> _Problem details_: With the pictures left out, restate exactly the part below that opens with the line containing "Bosque | New Cases 08-31-2021: 3 -> 1" and closes with the line containing "column New Cases".

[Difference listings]
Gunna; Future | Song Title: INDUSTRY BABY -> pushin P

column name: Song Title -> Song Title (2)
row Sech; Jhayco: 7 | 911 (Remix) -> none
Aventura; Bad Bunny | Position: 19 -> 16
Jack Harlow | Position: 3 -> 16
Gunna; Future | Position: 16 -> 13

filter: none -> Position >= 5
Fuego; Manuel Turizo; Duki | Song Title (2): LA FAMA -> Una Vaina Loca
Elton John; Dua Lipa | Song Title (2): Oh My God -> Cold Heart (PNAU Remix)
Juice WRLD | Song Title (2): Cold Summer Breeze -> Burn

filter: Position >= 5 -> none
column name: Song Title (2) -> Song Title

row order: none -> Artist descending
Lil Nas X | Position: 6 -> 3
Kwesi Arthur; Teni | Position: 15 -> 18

* * *

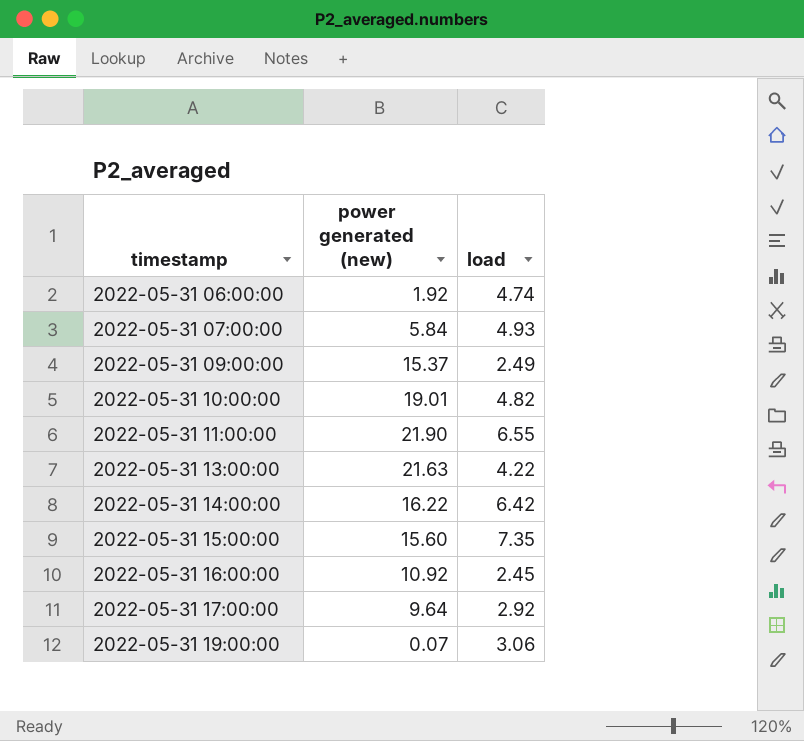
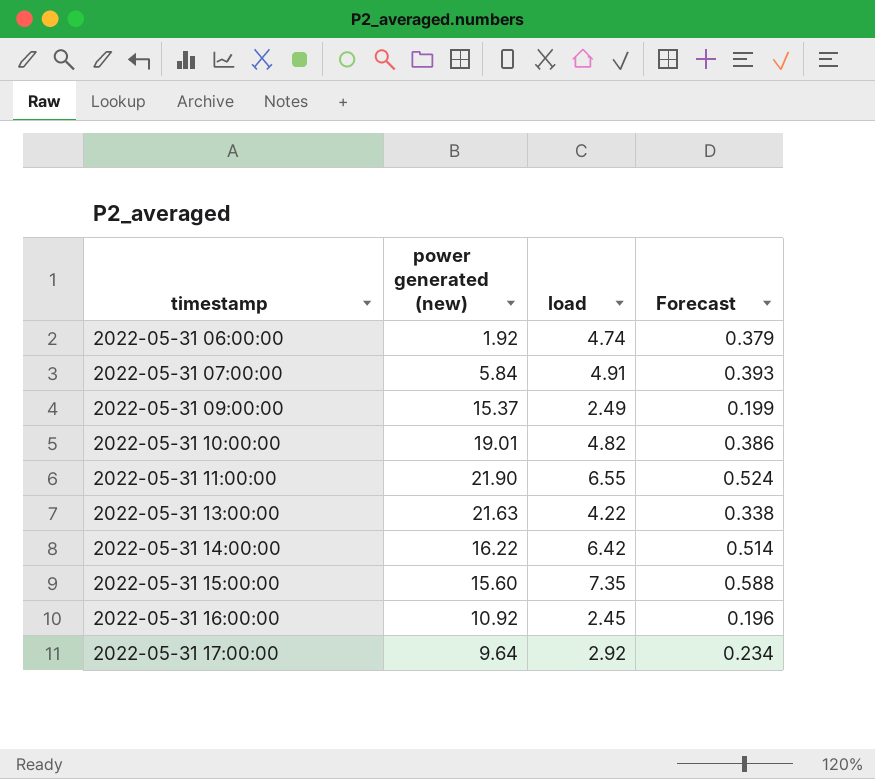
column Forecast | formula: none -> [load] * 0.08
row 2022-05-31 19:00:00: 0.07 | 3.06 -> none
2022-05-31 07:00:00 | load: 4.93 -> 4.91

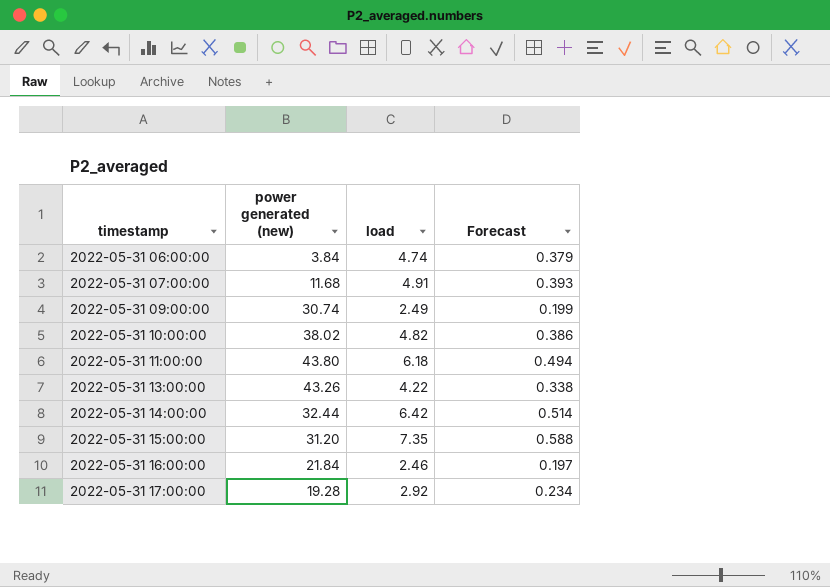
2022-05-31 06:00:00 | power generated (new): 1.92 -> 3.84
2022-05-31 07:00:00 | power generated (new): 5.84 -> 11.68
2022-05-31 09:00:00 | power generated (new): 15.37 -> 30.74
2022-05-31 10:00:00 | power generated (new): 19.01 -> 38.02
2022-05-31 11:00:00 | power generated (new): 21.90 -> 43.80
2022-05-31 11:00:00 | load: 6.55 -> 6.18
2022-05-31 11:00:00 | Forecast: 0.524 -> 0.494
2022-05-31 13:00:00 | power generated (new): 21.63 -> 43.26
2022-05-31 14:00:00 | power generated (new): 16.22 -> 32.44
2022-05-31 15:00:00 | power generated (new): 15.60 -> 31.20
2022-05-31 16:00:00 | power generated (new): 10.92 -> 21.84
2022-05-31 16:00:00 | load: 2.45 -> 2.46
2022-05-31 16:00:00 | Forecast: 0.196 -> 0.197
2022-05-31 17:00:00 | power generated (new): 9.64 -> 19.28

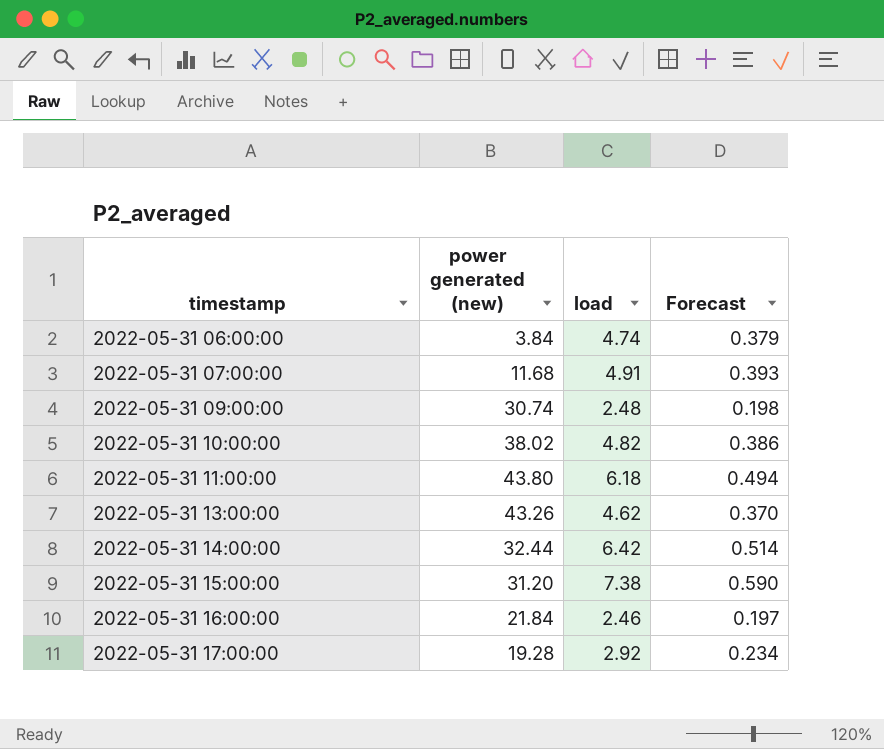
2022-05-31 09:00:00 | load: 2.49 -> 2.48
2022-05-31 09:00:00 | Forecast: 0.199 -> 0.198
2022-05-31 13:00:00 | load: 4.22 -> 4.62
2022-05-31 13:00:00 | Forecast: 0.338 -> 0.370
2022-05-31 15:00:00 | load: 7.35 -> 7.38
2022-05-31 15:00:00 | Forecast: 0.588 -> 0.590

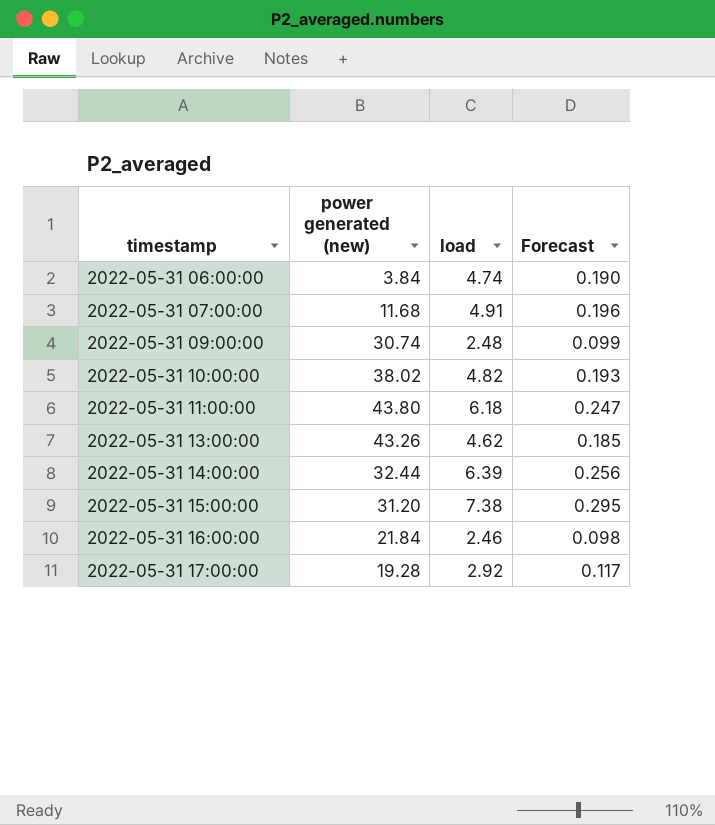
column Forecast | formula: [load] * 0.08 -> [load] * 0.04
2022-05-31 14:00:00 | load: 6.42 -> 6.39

* * *

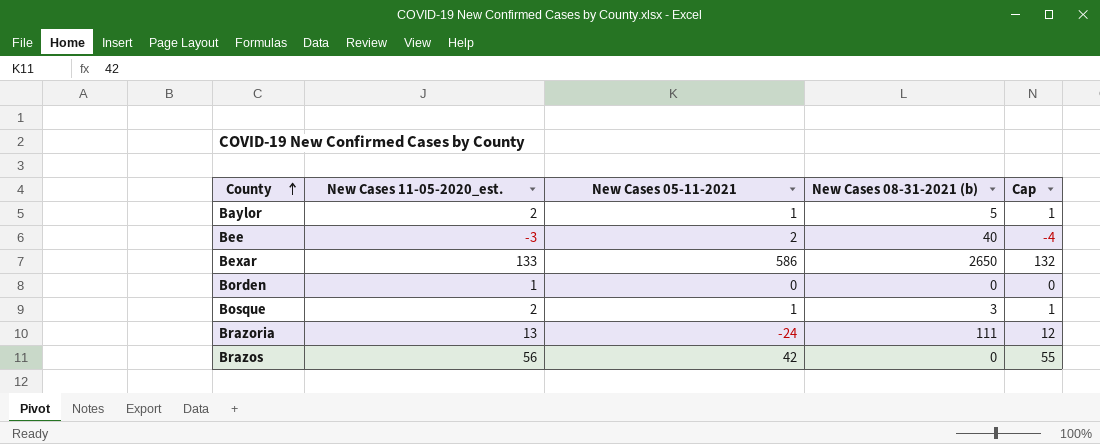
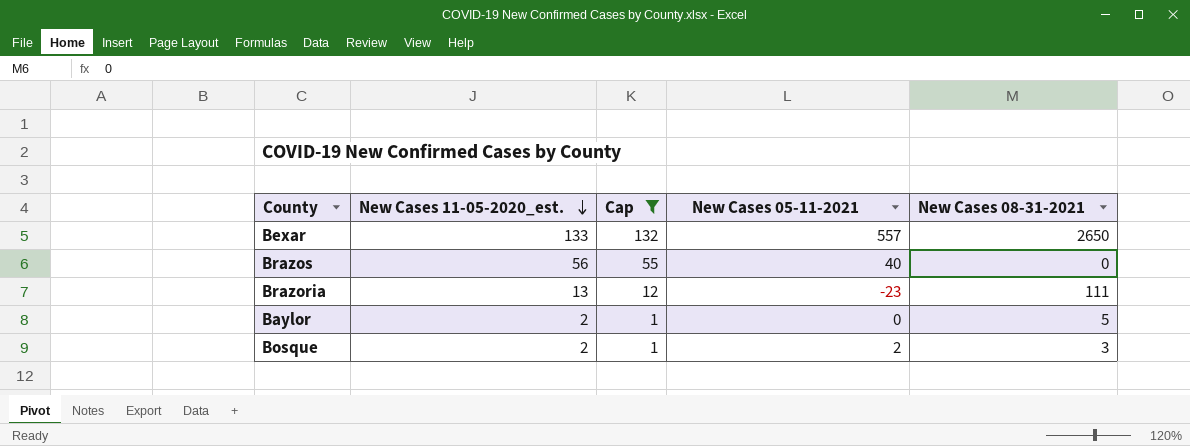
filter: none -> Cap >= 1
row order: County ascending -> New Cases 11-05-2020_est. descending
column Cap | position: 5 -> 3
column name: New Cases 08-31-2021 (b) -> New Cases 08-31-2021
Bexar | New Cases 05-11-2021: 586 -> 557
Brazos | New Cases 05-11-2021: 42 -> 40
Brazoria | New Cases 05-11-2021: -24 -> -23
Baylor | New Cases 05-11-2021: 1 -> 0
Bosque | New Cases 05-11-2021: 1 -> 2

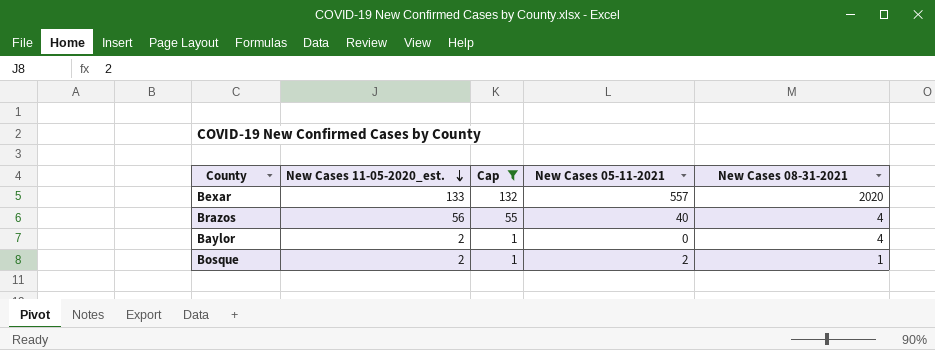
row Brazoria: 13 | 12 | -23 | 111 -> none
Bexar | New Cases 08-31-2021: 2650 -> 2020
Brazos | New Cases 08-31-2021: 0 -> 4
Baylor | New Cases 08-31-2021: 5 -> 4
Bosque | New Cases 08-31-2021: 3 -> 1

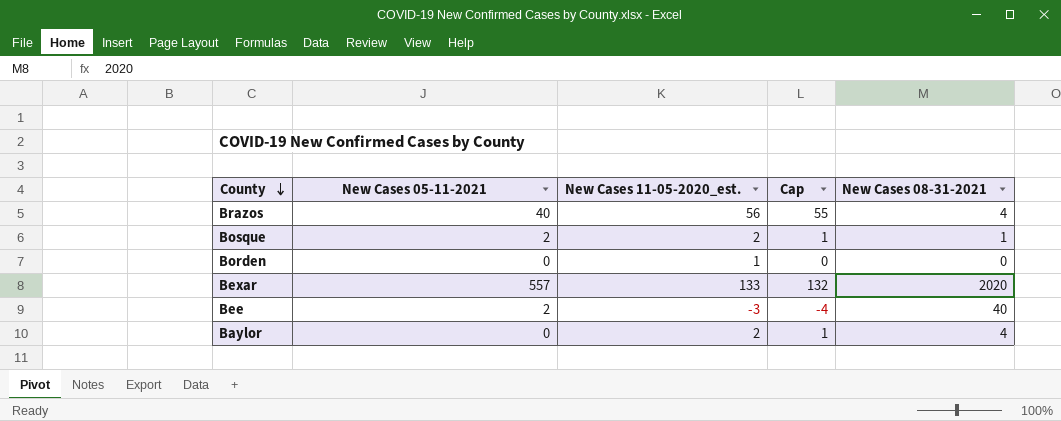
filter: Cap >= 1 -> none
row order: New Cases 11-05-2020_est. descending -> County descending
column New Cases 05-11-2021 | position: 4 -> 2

> _Expected output_:
Bosque | New Cases 08-31-2021: 3 -> 1

filter: Cap >= 1 -> none
row order: New Cases 11-05-2020_est. descending -> County descending
column New Cases 05-11-2021 | position: 4 -> 2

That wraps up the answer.